Contrary to what you may have heard, olive oil does not lose its health benefits or become unhealthy when heated.
Olive oil has been used for cooking for thousands of years. It is a cornerstone of the Mediterranean diet. So why do some people believe that olive oil should not be used for cooking? One persistent rumor is that olive oil will lose its health benefits when heated. This rumor is false. Here's why:
First, olive oil's main health benefit is its fat composition. Olive oil is mostly monounsaturated fat. Cooking with an oil will not change its fat composition. Olive oil's percentage of monounsaturated fat remains the same after heating, even to high temperatures.

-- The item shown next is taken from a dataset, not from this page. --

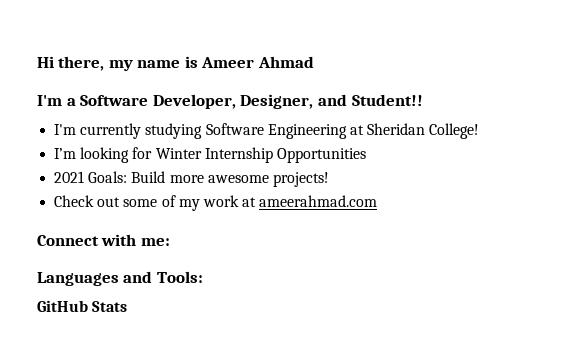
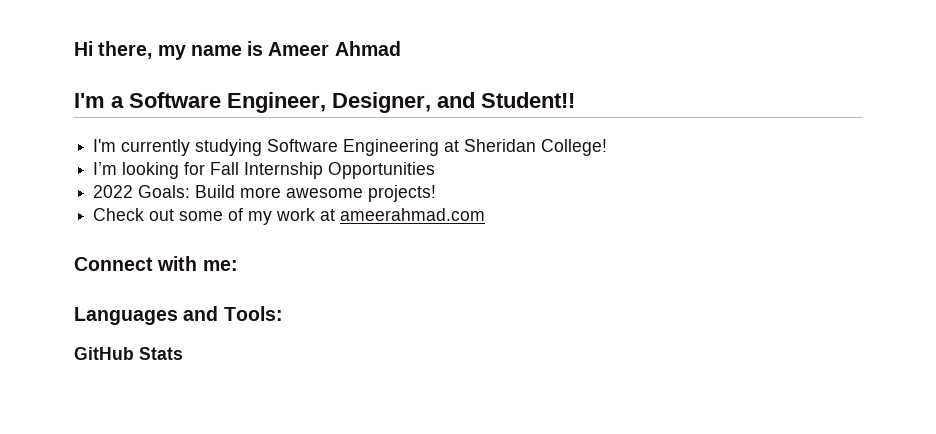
[152,94,236,109] Developer, -> [227,92,326,113] Engineer,
[155,148,202,159] Winter -> [210,162,240,175] Fall
[54,171,85,183] 2021 -> [93,185,134,198] 2022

According to the American Heart Association, monounsaturated fats can help reduce bad cholesterol levels in your blood which can lower your risk of heart disease and stroke. They also provide nutrients to help develop and maintain your body’s cells. The Food and Drug Administration (FDA), in 2004, approved a health claim for olive oil on the basis that the monounsaturated fat in olive oil may reduce the risk of coronary heart disease when used in place of saturated fat.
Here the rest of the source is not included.